**ABOUT THIS TASK**
Output only the lines below from the one containing "payment method: bank transfer -> Visa" to the one containing "tax: 172.33 -> 205.30", exactly as written, both ends kept.
** PROVIDED INFORMATION follows **
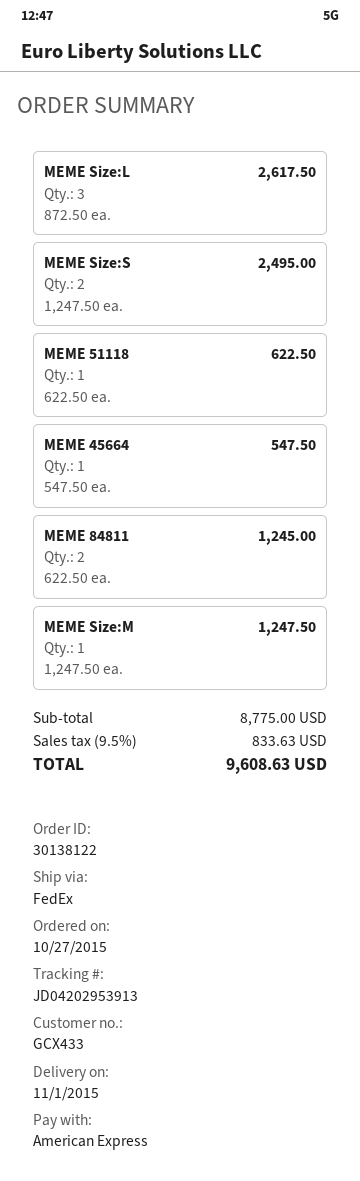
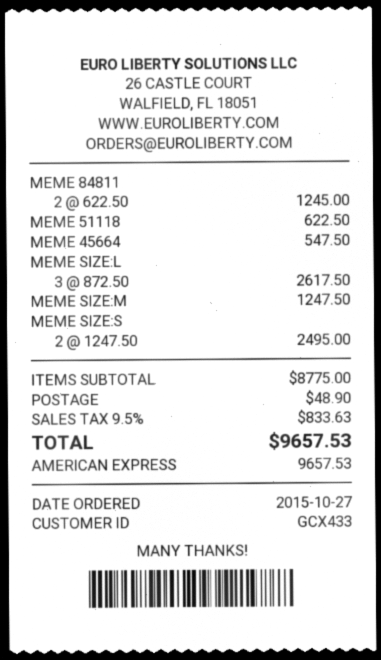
shipping: none -> 48.90
total: 9608.63 -> 9657.53

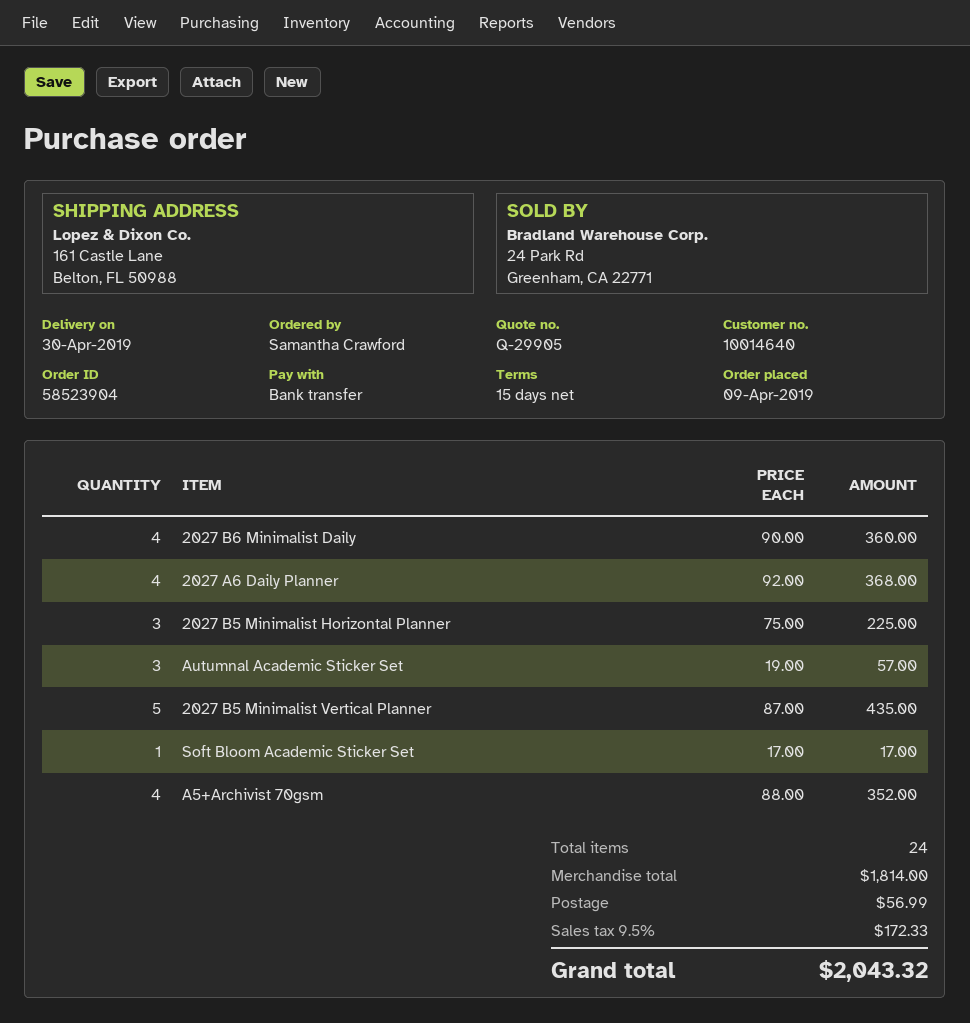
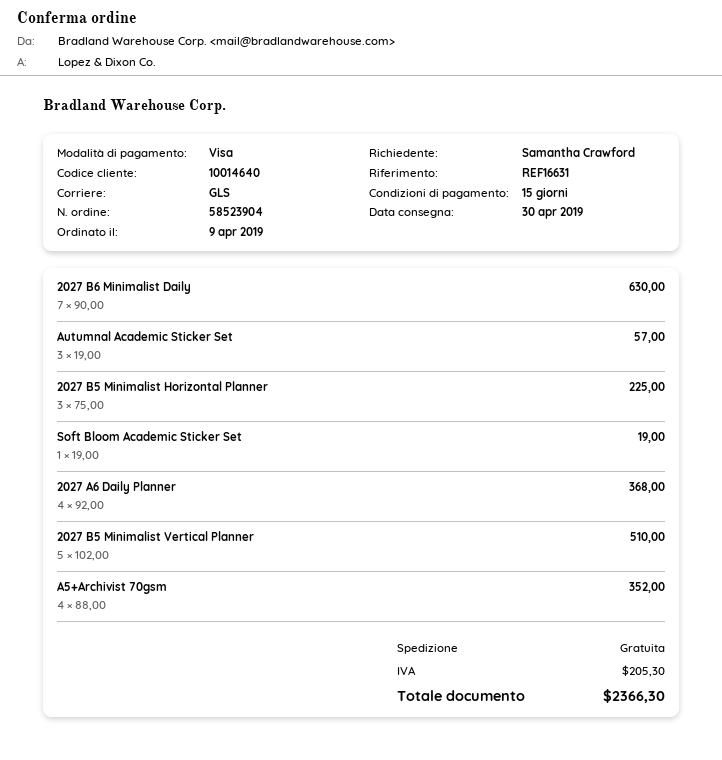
payment method: bank transfer -> Visa
2027 B6 Minimalist Daily: 4 x 90.00 = 360.00 -> 7 x 90.00 = 630.00
2027 B5 Minimalist Vertical Planner: 5 x 87.00 = 435.00 -> 5 x 102.00 = 510.00
Soft Bloom Academic Sticker Set: 1 x 17.00 = 17.00 -> 1 x 19.00 = 19.00
shipping: 56.99 -> 0.00
tax: 172.33 -> 205.30
total: 2043.32 -> 2366.30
** End of PROVIDED INFORMATION **
**OUTPUT**
payment method: bank transfer -> Visa
2027 B6 Minimalist Daily: 4 x 90.00 = 360.00 -> 7 x 90.00 = 630.00
2027 B5 Minimalist Vertical Planner: 5 x 87.00 = 435.00 -> 5 x 102.00 = 510.00
Soft Bloom Academic Sticker Set: 1 x 17.00 = 17.00 -> 1 x 19.00 = 19.00
shipping: 56.99 -> 0.00
tax: 172.33 -> 205.30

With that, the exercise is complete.